The Privilege of Anxiety
San Francisco, California
After years of talk, my good friend David and I have decided that now is the time. We’re leaving routine behind and embarking on a road trip from San Francisco to Patagonia.
With our departure date a mere three months away, excitement couldn’t be higher as images of tropical surf and Andean landscapes run rampant in our minds. But, despite those blissful daydreams, this adventure also carries a clear cost since our girlfriends, jobs, and apartments will all remain here. And with each thing that we love left behind, a dull pang of doubt creeps in, nearly audible as it takes hold, seeming to ask, “You sure about this, bud?”
Nevertheless, we’ve committed. And our willingness to do so begs the question:
Why do we do this to ourselves?
Home is lovely. Work is great. Friends are great. Comfort is great. Family is great. So why? Why can’t we quiet the burning thought that the least sensible thing to do is to remain where we are?
Many have spoken to the inherent sense of adventure, of wonder, inside us all. Others attribute it to the very real cognitive fear of missing out. Yet, those don’t quite seem to match our reality, and I, therefore, want to posit an alternative motivation. One that accounts not just for the emotions of the spirit that compel us to pursue the unknown, but, rather, weighs the factors of our circumstances to describe the metaphorical wind at our backs pushing us towards betraying the comfortable for the anxious.

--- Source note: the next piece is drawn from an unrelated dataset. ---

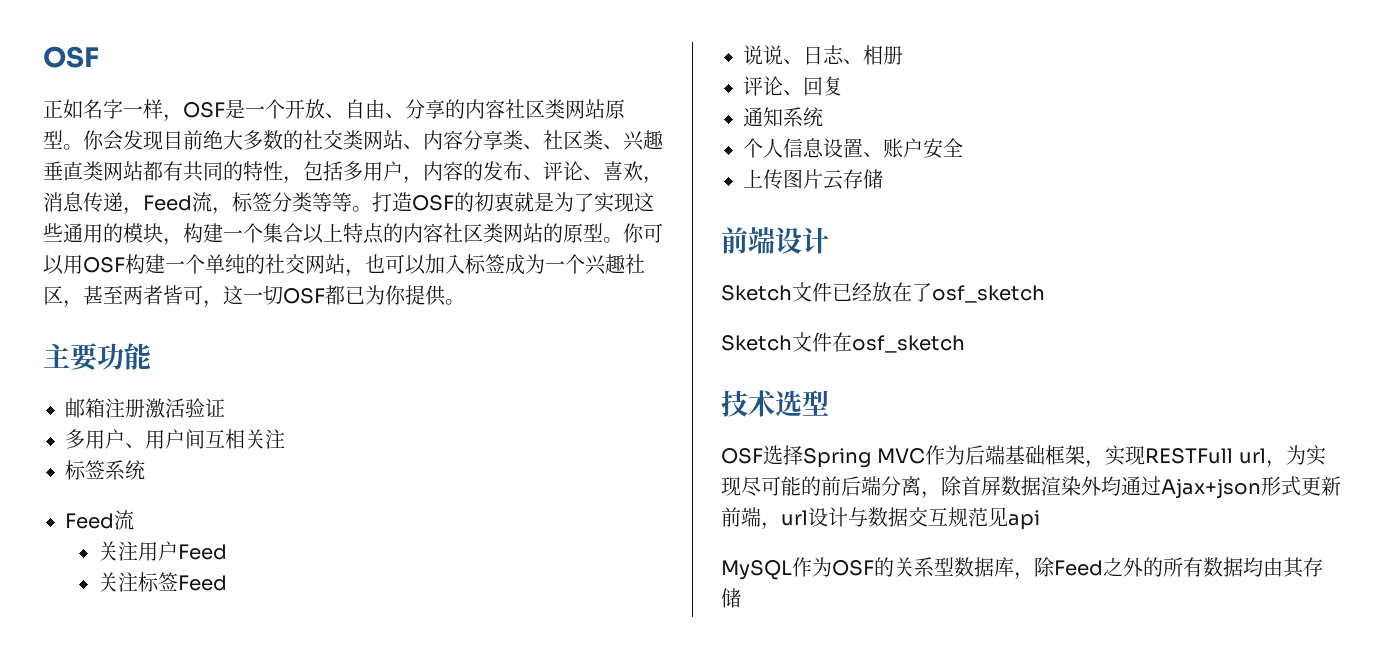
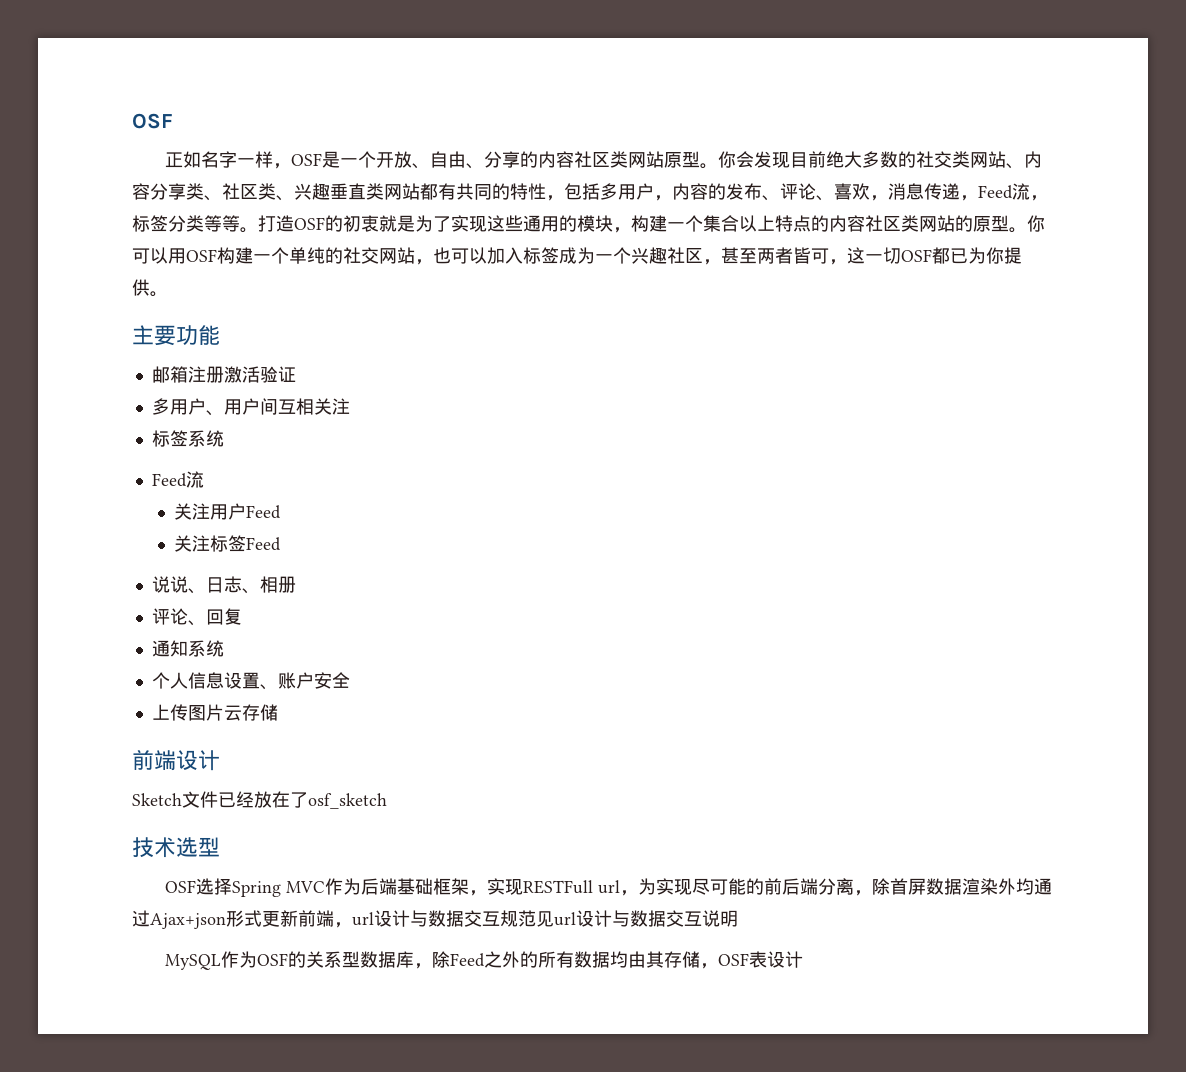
[721,332,965,353] // Sketch文件在osf_sketch -> (387, 801) none
[1008,510,1040,530] api -> [554,910,738,927] url设计与数据交互说明
(741, 598) none -> [700,951,804,969] ，OSF表设计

Anxiety comes in many forms, of which that set on by choosing to pursue long-term travel is likely the mildest. Even still, the feelings of trepidation and doubt are there all the same. And the self-questioning is relentless. Given that despite our eager state such anxiety remains tangible, we have reached the conclusion that the crux of what makes us sail the seas of consequence is centered around this:
Voluntary anxiety.
Voluntary anxiety is a privilege. Electing to lie awake at night questioning yourself over your choice to pursue rare experiences is something that few have, and fewer still realize they have. And it is exactly the type of scenario within which we now find ourselves.
So when is it time to exchange comfort for this voluntary state of concern and excitement? Recognition that you have the means/time/interest in abandoning the comfortable for the uncomfortable is the first step. It gives the voice in your head telling you to “go” its ammunition. And once it has that fodder, you’re going. Or you’re going crazy. The choice, at that point, shifts quickly from “should I stay or leave” to “when am I leaving?” We’ve answered this call, and have spent the last few months preparing for a trip that’s whispered to us for years. It’s a scary feeling, but it’s a fear that we are privileged to feel. And once we understood that, we knew that we could make no better choice.
A long road still lies between us and the long road we plan to explore. But we now barrel towards our departure with the peaceful confidence of knowing, above all, that we’re among the few lucky ones who get to experience anxiety by choice.